And yet again, the term “Arbitrage” pops up in the business lexicon outside of investing; but I don’t think everyone is seeing this for the insidious term it is. At least, to me it is. Why? Because of Enron, and the mindset that exists in certain sectors of business. Exploit arbitrage opportunities. Exploit them. Don’t build anything other than a profit, which is great, when you are providing a service or a product. Something of value. But when a company exists to exploit the opportunity to make a profit, you get increased costs and marginal utility.
What put this soap box under my feet? A comment by ClipperHouse’s Matt Sherman. He said that Amazon has launched spot pricing for cloud computing and that Amazon’s core competency is pricing. I think “technology” is a core competency for Amazon, price is more of an advantage; they can exist on that small margin easier than a smaller company/competitor.

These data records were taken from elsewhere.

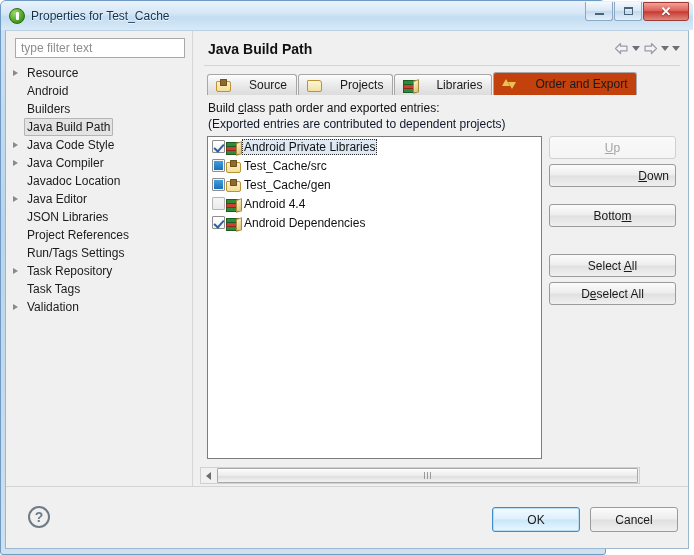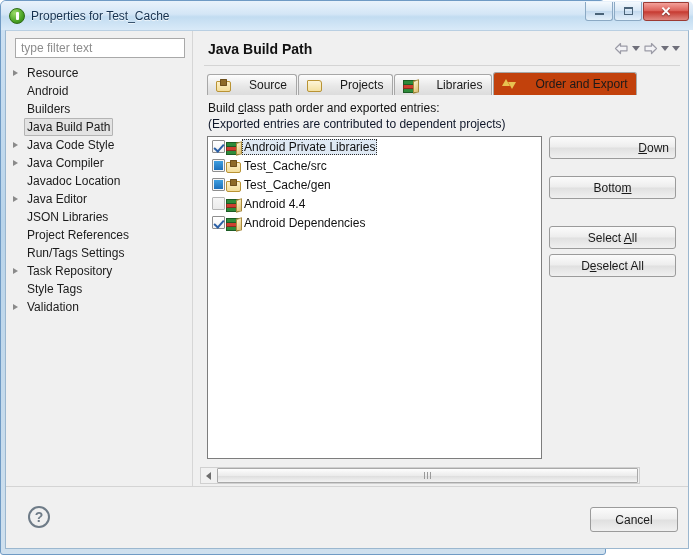"Up" button.sbtn { html: none -> <button><u>U</u>p</button> }
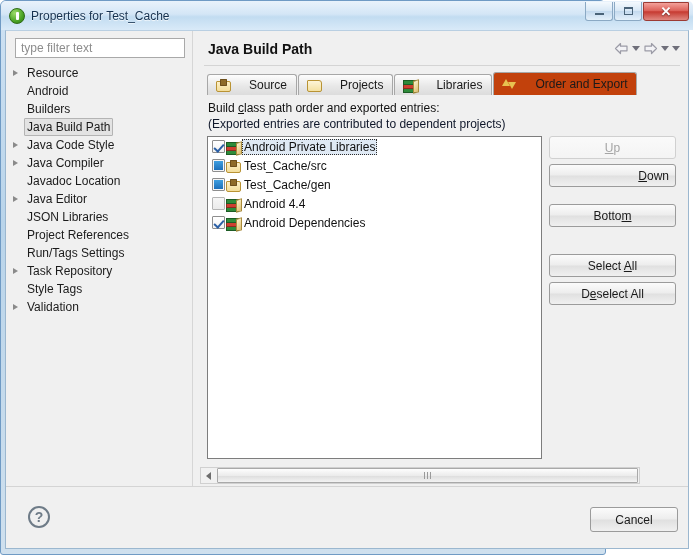"Style Tags" span.tree-label { text: Style -> Task }
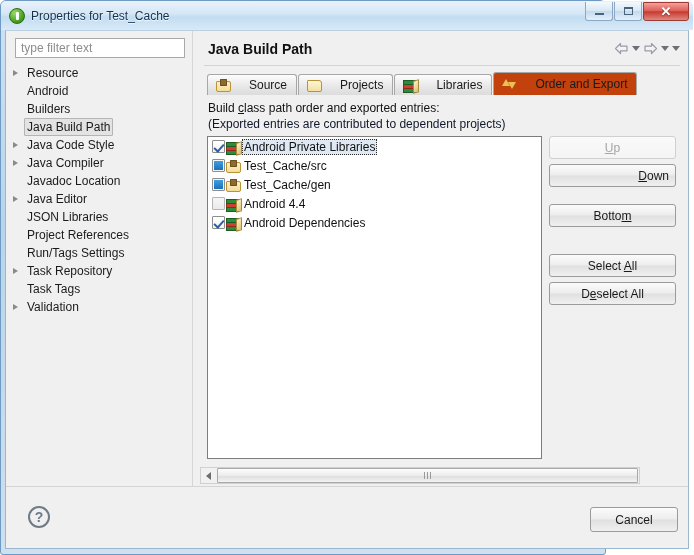"OK" button.dlgbtn { html: none -> <button>OK</button> }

But, this article is about the spot pricing issue. Here is what I believe; A company MUST have extremely ethical people leading the charge in any operation. Exploitation is a bad thing, even when it builds profit. Taking advantage of an opportunity built to lower prices is easily turned to exploitation of an arbitrage opportunity and you see slowly rising prices and ultimately; Enron.
Slippery slope? Not really. Just look at history regarding the tactics. From hedge funds that don’t create any value but raise prices as people speculate and then demand ever higher levels to reach that spot, to the Enron’s of the world who create the arbitrage situation which is exactly what could happen if the Spot pricing for cloud computing is left without thresholds. Prices will not fall, they will increase.
It is all about the ethics of business.
Taxpayers [and not the Federal Government as a lot of people like to see things] bailed out banks with the expectation that the money would be loaned back and thus, we refuel the consumption process. That didn’t happen. Things were unwound, the money is being returned because of the instillation of ethics and monitoring and thresholds; but while the money was out, record profits and bonuses were given due to the exploitation of arbitrage pricing based on spot pricing, increased interest rates put on all consumers even those with perfect credit records, and increased penalties. Why? Because you might expect, as someone trends the pricing (see Forex), they see a position that profit can be extracted from as long as the risk isn’t too high (people need money), so the risk level is based on demand. Thus, the price slowly creeps up until you hit the price elasticity of demand threshold (Risk Threshold) and either the trend declines, or again as you might expect… consumers are conditioned to expect a higher price when there is a single provider. Which is what happened with Enron and California rolling blackouts. Pay more, or be punished, you too grandma.
What does all that have to do with Cloud Computing, and Spot Prices for such? Well, you are turning a fixed asset that is fundamentally a sunk cost into an arbitrage position and something to be exploited by the creation of arbitrage opportunities. Stack more people onto a cloud server and CPU cycles are maximized, but the consumption of the hardware declines and prices go up as the product sells fewer and manufacturers lose the incentive to create low priced hardware because they now know that hardware is being maximized based on CPU cycles per dollar.
What I see happening, is a slow increase to cost of cloud computing and in web hosting in general as everything moves towards the cloud. The worst case would be a decline in current pricing bolstering the idea that it is a great thing to have spot prices when what is happening is someone is finding is the lower band of the elasticity and then the bounce will occur.
Kind of what I expected with the stock market hitting its low which I calculated by discounting the DOW by the growth rate year over year. I hit the low before the low was reached, we’re now higher than the DOW should be based on a more rational growth rate of 3% and I expect the stock market to drop again. We’ll see if that happens, and we’ll see if the Spot pricing from Amazon is exploited, either by providers of cloud services, Amazon itself, or a third party who creates profit for Amazon but becomes the de facto broker of cloud services.
And all of this is watered down to something as simple as the concept of Ethics in business.